*** DATA SECTION Section Begins ***

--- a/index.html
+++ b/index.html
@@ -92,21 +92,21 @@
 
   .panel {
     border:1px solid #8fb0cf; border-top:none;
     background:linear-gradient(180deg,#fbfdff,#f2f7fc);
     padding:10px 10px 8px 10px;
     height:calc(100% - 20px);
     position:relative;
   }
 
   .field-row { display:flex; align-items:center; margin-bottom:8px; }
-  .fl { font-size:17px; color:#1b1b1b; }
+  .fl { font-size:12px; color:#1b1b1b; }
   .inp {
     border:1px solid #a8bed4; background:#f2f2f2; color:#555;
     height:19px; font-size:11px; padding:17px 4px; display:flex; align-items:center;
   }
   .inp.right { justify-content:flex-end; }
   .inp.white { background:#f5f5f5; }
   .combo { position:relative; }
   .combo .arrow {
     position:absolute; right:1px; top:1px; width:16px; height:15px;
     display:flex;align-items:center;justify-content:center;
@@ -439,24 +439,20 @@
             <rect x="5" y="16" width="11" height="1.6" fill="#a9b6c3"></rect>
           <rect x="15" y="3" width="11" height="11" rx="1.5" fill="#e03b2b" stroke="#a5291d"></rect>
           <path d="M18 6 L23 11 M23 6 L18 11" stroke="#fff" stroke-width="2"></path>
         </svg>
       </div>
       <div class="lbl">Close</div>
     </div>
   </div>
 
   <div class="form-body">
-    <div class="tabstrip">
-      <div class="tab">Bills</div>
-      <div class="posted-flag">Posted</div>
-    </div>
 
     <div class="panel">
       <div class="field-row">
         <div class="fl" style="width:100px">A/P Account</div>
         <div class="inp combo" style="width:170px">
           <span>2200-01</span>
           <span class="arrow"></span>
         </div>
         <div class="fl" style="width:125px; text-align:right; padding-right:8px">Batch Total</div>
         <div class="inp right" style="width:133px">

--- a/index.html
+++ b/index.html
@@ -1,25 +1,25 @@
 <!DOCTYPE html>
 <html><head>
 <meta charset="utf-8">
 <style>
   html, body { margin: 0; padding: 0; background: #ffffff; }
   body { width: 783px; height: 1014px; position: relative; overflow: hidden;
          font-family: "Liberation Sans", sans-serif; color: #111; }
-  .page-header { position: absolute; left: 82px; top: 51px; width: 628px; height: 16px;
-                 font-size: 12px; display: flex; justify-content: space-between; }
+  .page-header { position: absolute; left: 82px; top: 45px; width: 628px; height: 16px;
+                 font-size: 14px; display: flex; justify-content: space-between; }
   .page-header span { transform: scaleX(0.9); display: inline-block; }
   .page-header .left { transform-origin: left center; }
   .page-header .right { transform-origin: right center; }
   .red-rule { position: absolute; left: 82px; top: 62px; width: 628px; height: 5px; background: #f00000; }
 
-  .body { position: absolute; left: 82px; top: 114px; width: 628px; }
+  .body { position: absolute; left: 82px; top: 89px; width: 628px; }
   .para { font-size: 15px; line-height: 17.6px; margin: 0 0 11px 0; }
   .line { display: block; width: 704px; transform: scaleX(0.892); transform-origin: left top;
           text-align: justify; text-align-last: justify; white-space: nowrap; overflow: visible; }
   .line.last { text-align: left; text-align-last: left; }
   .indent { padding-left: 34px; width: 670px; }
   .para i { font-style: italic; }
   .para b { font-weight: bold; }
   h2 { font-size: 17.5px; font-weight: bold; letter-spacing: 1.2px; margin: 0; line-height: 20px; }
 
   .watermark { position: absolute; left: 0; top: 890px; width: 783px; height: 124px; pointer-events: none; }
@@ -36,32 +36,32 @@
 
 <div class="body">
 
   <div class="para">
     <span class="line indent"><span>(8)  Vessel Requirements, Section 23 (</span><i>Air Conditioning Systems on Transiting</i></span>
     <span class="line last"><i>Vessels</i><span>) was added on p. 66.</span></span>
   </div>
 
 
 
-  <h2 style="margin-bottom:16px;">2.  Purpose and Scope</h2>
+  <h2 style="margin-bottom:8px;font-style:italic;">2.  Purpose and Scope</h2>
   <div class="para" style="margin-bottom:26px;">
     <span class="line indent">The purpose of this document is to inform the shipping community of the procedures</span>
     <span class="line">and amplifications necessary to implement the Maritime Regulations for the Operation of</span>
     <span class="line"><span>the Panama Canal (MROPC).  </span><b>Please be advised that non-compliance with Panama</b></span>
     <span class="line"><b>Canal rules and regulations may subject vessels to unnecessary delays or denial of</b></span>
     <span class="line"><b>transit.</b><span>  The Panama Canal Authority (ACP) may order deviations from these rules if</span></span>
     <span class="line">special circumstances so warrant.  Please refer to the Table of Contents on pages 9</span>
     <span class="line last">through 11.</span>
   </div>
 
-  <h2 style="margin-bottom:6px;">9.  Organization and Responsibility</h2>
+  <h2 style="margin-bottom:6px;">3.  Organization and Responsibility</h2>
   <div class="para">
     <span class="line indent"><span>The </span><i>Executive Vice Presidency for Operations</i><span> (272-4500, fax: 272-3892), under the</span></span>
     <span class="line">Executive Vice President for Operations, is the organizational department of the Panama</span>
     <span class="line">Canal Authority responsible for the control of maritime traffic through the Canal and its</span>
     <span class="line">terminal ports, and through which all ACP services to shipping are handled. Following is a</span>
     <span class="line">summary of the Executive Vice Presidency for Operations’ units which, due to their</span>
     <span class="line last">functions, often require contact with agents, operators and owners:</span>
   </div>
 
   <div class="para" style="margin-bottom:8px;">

*** DATA SECTION Section Ends ***

=== ACTION ITEM ===
Search the material above for lines containing the string "with", then pull them out.

=== ANSWER SECTION ===
     <span class="line"><span>the Panama Canal (MROPC).  </span><b>Please be advised that non-compliance with Panama</b></span>
     <span class="line last">functions, often require contact with agents, operators and owners:</span>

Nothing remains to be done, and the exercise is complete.